The panel will file a report to the council’s health scrutiny committee later this month.
GP practice 'offloaded vulnerable patients to save money'
Practice run by supporter of Andrew Lansley's health reforms let go of 48 patients who needed high levels of care
A GP practice run by a doctor who has been of one of the most prominent supporters of Andrew Lansley's health reforms de-registered elderly and disabled care home patients to save money, an NHSinvestigation has found.
According to documents obtained by a freedom of information request, the NHS launched an investigation into Churchill medical practice in Kingston last year after complaints that it had let go of 48 patients who required high levels of care. Local doctors complained as they had been expected to take on the vulnerable and costly patients – some with Alzheimer's disease – at short notice.
Churchill's senior partner was Charles Alessi, now chair of the National Association of Primary Care, who has written in the Sun and appeared on television backing the coalition's health reforms. According to the documents, the practice claimed it was forced to drop the patients because they had to cut staff after NHS funding dried up in March last year.
NHS South-west London found that Churchill was in breach of its "contractual obligations to patients" by removing the patients and that it had done so "predominantly for financial reasons". The NHS issued a breach of contract notice. Three infringements would mean that Churchill's GPs lost the right to practice.
In the documents, an unnamed NHS director leading the probe said: "I could draw no conclusion other than that you subsequently selected 48 vulnerable people for removal from your list of patients because of their demands on your practice's services and this by virtue of their age, medical condition or level of disability."
Local GPs told the Surrey Comet, which obtained the documents, that "patient care must not become a pawn in these processes".
The case became a cause celebre in the NHS because critics of the health reforms said that giving GPs power over budgets would see family doctors attempt to save money by dodging their responsibility to patients – by excluding the most sick and expensive.
When contacted, Alessi, who left Churchill this year to take his role at NAPC, said that the local primary care trust had "changed the contract and cut the money. We felt we could not deliver the care required any more and patient safety was our concern. So the decision was taken. I think that the contracts in the new NHS will be much better than these."
Labour's health spokesman, Andy Burnham, who has long warned of the possible consequences to patient care of the reforms, said: "It is simply unacceptable for vulnerable patients to be treated in this way.

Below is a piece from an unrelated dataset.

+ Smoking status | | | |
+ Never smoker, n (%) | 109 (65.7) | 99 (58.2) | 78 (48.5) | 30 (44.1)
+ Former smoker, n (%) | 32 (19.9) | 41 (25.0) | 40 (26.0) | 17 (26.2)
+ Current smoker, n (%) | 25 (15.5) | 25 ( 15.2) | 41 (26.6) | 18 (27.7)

One of our biggest concerns is that the new system weakens accountability in the NHS and makes situations like this more likely as the public are less able to challenge it.
"The government must ensure that the full implications of these findings are communicated to all clinical commissioning groups to ensure there's no repeat of this outrageous practice."

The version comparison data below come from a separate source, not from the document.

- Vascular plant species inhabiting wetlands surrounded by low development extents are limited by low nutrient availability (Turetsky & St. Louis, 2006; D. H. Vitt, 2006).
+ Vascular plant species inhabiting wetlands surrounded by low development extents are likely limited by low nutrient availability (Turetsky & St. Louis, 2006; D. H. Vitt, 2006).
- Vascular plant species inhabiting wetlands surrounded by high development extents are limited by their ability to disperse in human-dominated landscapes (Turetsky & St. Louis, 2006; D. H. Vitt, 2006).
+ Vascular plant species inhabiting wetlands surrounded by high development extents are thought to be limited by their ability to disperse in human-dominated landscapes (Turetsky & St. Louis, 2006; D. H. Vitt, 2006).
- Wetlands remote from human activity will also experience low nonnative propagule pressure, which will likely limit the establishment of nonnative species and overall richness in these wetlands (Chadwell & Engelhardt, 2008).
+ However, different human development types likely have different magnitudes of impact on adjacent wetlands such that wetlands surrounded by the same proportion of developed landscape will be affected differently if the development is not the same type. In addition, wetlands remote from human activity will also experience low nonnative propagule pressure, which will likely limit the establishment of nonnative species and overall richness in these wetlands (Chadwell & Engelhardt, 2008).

In a statement, Churchill said it was "disappointed" with the NHS conclusions. "The decisions taken by the practice were all taken in good faith after the practice made attempts to communicate and get assent to the actions proposed. These events took place after a protracted and polarised contractual dispute between the practice and the PCT, and at a time of transition … The practice believes that these were significant contributory factors to events as they unfolded."

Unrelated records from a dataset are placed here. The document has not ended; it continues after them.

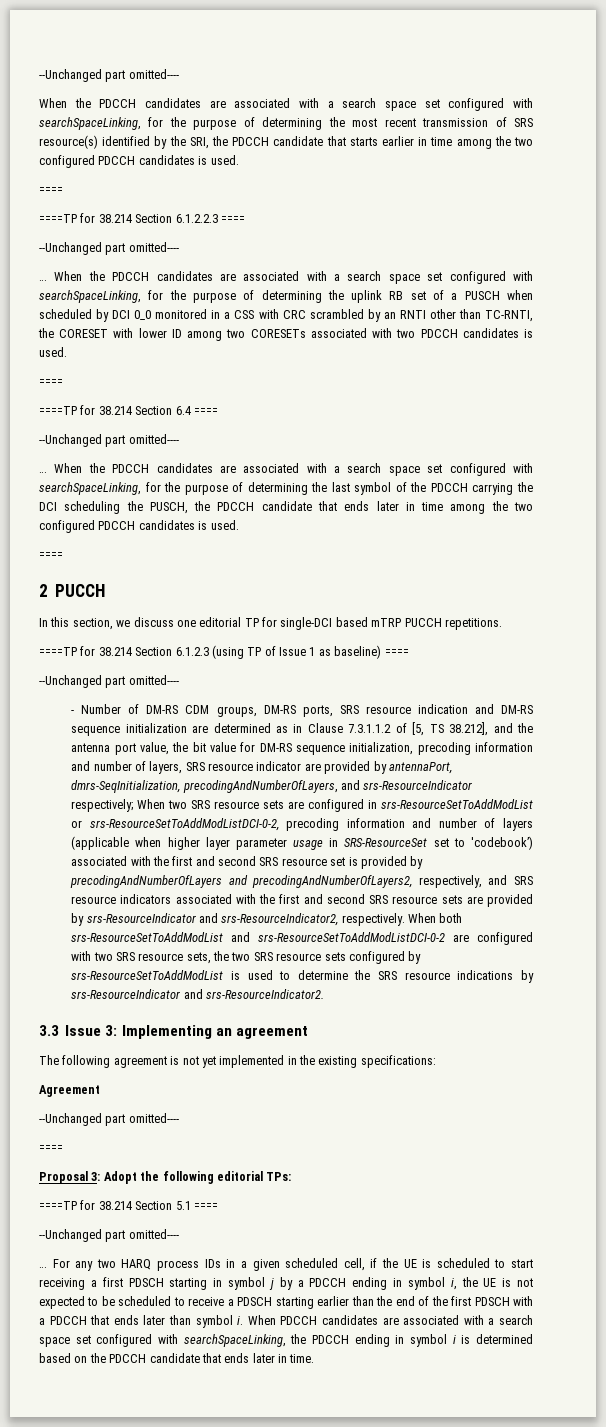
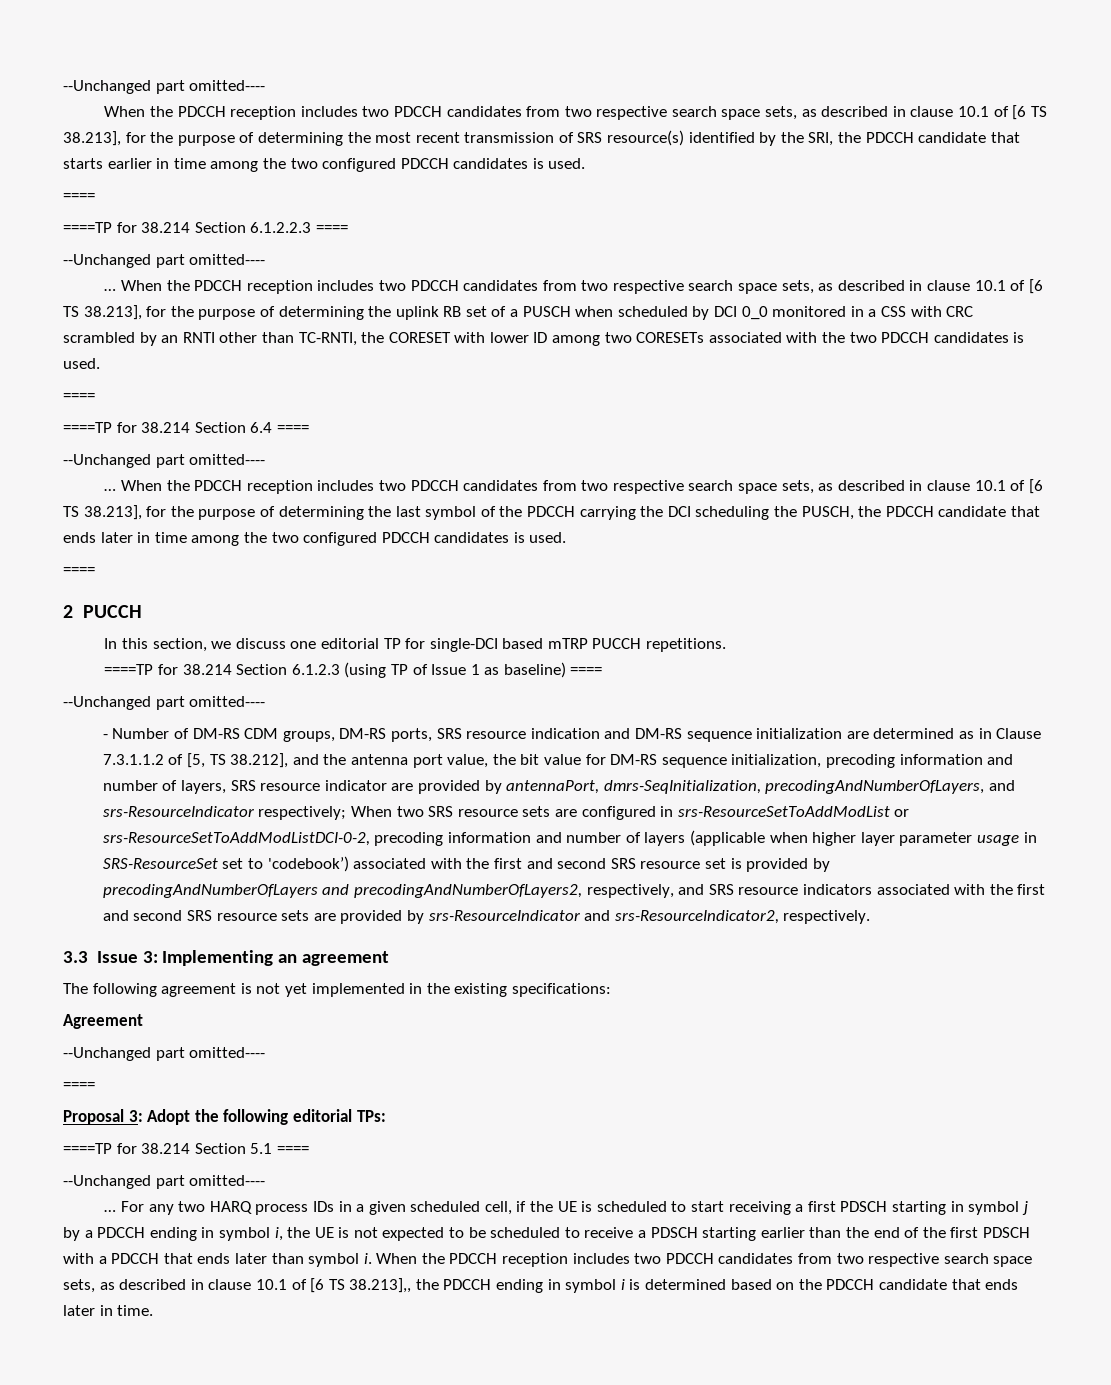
- When the PDCCH candidates are associated with a search space set configured with searchSpaceLinking, for the purpose of determining the most recent transmission of SRS resource(s) identified by the SRI, the PDCCH candidate that starts earlier in time among the two configured PDCCH candidates is used.
+ When the PDCCH reception includes two PDCCH candidates from two respective search space sets, as described in clause 10.1 of [6 TS 38.213], for the purpose of determining the most recent transmission of SRS resource(s) identified by the SRI, the PDCCH candidate that starts earlier in time among the two configured PDCCH candidates is used.
- When the PDCCH candidates are associated with a search space set configured with searchSpaceLinking, for the purpose of determining the uplink RB set of a PUSCH when scheduled by DCI 0_0 monitored in a CSS with CRC scrambled by an RNTI other than TC-RNTI, the CORESET with lower ID among two CORESETs associated with two PDCCH candidates is used.
+ When the PDCCH reception includes two PDCCH candidates from two respective search space sets, as described in clause 10.1 of [6 TS 38.213], for the purpose of determining the uplink RB set of a PUSCH when scheduled by DCI 0_0 monitored in a CSS with CRC scrambled by an RNTI other than TC-RNTI, the CORESET with lower ID among two CORESETs associated with the two PDCCH candidates is used.
- When the PDCCH candidates are associated with a search space set configured with searchSpaceLinking, for the purpose of determining the last symbol of the PDCCH carrying the DCI scheduling the PUSCH, the PDCCH candidate that ends later in time among the two configured PDCCH candidates is used.
+ When the PDCCH reception includes two PDCCH candidates from two respective search space sets, as described in clause 10.1 of [6 TS 38.213], for the purpose of determining the last symbol of the PDCCH carrying the DCI scheduling the PUSCH, the PDCCH candidate that ends later in time among the two configured PDCCH candidates is used.
- When both srs-ResourceSetToAddModList and srs-ResourceSetToAddModListDCI-0-2 are configured with two SRS resource sets, the two SRS resource sets configured by srs-ResourceSetToAddModList is used to determine the SRS resource indications by srs-ResourceIndicator and srs-ResourceIndicator2.
- When PDCCH candidates are associated with a search space set configured with searchSpaceLinking, the PDCCH ending in symbol i is determined based on the PDCCH candidate that ends later in time.
+ When the PDCCH reception includes two PDCCH candidates from two respective search space sets, as described in clause 10.1 of [6 TS 38.213],, the PDCCH ending in symbol i is determined based on the PDCCH candidate that ends later in time.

A spokesperson for NHS South-west London said: "We've issued a formal notice to the practice which states that they can't repeat the activities that have put them in breach of contract, and we continue to monitor the practice closely. We took action to ensure that all of the affected patients from Kingston Care Home were allocated a new local GP as soon as we were alerted to this issue, to ensure that their health needs continued to be met."